Ocularis

Shaaran Lakshminarayanan

Shaaran Lakshminarayanan

Chennai, Tamil Nadu

0 0
  • 0 Collaborators

A virtual assistant for the visually impaired – a containerized and unified solution to tackle some of the daily challenges faced by millions worldwide who have complete/partial visual impairment. ...learn more

Project status: Published/In Market

Networking, Internet of Things, Artificial Intelligence

Intel Technologies
DevCloud

Code Samples [1]

Overview / Usage

A central promise of technology and all its advancements is to bring a better world through solving inherent problems of human society and its individuals. The predominance of smart devices is so obvious that it is now impossible to imagine a world without them around. However, there appears to be a lack of consideration regarding accessibility in contemporary technology, with the industry being heavily biased towards people without impairments of any kind.

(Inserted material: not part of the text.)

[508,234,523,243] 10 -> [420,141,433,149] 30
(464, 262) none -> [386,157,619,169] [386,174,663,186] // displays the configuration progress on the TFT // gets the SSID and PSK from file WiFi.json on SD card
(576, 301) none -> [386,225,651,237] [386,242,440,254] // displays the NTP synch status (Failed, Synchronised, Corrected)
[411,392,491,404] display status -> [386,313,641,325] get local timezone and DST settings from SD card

Nevertheless, things like a smaller market size and weak representation in government and industry are no longer viable justifications for a pervasive tendency towards the aforementioned specific catering. Apart from non-technical impediments, there are also some major technical challenges in providing these people with high quality services on par with natural human capabilities. However with the advent of new computing milestones such as machine learning and computer vision, we believe that we are in a unique era of human history such that these challenges have become easier to surmount. One major challenge where we see potential to capitalize on these technologies and make a difference is in the realm of visual impairment.

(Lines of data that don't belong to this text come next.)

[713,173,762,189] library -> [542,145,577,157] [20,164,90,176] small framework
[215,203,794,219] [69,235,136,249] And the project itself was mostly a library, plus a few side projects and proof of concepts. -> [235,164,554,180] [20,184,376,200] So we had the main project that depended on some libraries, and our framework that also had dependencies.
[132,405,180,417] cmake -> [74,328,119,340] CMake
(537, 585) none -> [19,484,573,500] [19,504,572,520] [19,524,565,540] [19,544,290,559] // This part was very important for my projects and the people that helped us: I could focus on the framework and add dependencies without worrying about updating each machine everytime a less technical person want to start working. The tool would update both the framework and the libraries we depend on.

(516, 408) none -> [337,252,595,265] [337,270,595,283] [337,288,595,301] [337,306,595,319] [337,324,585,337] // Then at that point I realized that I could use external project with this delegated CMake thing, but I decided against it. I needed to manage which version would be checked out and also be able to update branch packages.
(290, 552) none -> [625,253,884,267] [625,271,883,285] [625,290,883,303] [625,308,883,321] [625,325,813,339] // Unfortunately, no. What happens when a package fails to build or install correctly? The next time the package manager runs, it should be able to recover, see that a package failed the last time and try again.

Visual Impairment is a decreased ability to see to a degree that causes problems not fixable by usual means, such as glasses [1]. Hence, ordinary tasks become difficult and make them less independent. Simple things such as being aware of their immediate surroundings and recognizing who they are conversing with become exceedingly difficult. We believe we can address these issues using Microsoft Cognitive Services and eventually with Windows IoT core cognitive capabilities, along with a cheap device we call ‘Ocularis’ – meaning ‘eye’ in Latin - that we intend to design and build. Ocularis is an intelligent digital assistant who can understand requests of its user via voice commands and can provide thoughtful responses through her voice. Ocularis tries to find answers to questions by gathering information from its integrated knowledge, the internet, or from the environment that she sees through a high-quality built-in camera. The concept for Ocularis is a simple one, with the aim to make it as seamless as possible to integrate into daily lives. Hence, we want to incorporate the device as a wearable necklace to provide a nice viewpoint for the camera while minimizing impedance with the user’s activity. Essentially, the device is intended to be a third eye for the user and make tasks, simple or complex, much easier to deal with.

Methodology / Approach

The heart of Ocularis is empowered by a Python application hosted on Windows IoT Core. We have also developed a UWP version of the application that is available on the repository, however the latter platform is still under development. This software operates a wearable light-weight device which is supposed to placed as a necklace around the neck of its user. Ocularis consists of a Camera, Audio I/O Module, Wi-Fi Module, Bluetooth Module, Cellular Module, a low consumption processor, and RAM. These modules enable the device to interact with its user via voice and delegate the processing needs to the cloud. The variety of connectivity modules ensure us that Ocularis is always connected to the internet when available. Having high quality internet connection is crucial to some functionalities because Ocularis is heavily dependent on Microsoft Azure Cognitive Services such as Computer Vision and several Bing APIs to bring the incredible features to the customer. Obviously, internet connection introduces latency and uncertainty to our product. We have taken two measures to mitigate this problem. First, Ocularis tries to return the answer to its user’s request by going through the Ocularis Internal Knowledge Base which is sufficient for some basic needs such as asking about time, date, calendar, or anything that is accessible from user’s phone like messages, emails, and contacts. Secondly, we try to minimize

the number of requests that we need to make to Azure Cognitive Services by using a server that acts as a mediator between Ocularis and Azure. Without this mediator, we would need several back and forth between Ocularis and Azure Cognitive Services to be able to serve some requests. However, by putting this Mediator in place, Ocularis just needs to send one request to the Mediator and then Mediator will be responsible to handle the required conversation with Azure. Further, we have minimized the number of API calls even more by having pre-loaded audio files that will consistently be used throughout interacting with Ocularis in a static audio folder. In addition to Ocularis Internal Knowledge Base, this device has a built-in Internal Image Processor in order to alarm the user in case of detecting potential danger of falling down, getting out of a sidewalk, or getting close to an obstacle. This functionality is not supposed to be a replacement to guide dogs but is complementary to them. It affords a higher level of independence than with previous arrangements. It should be mentioned that existing Depth and Obstacle Detection approaches do not guarantee 100% accuracy, but we aim to implement and train the model which provides the most confidence and deterministic behavior. This process needs to be done by the device and cannot be delegated to the cloud because we need a near real-time alarming system to increase its reliability. This feature is and will consistently be under development, and will be released in beta phases to the users with accuracy warnings.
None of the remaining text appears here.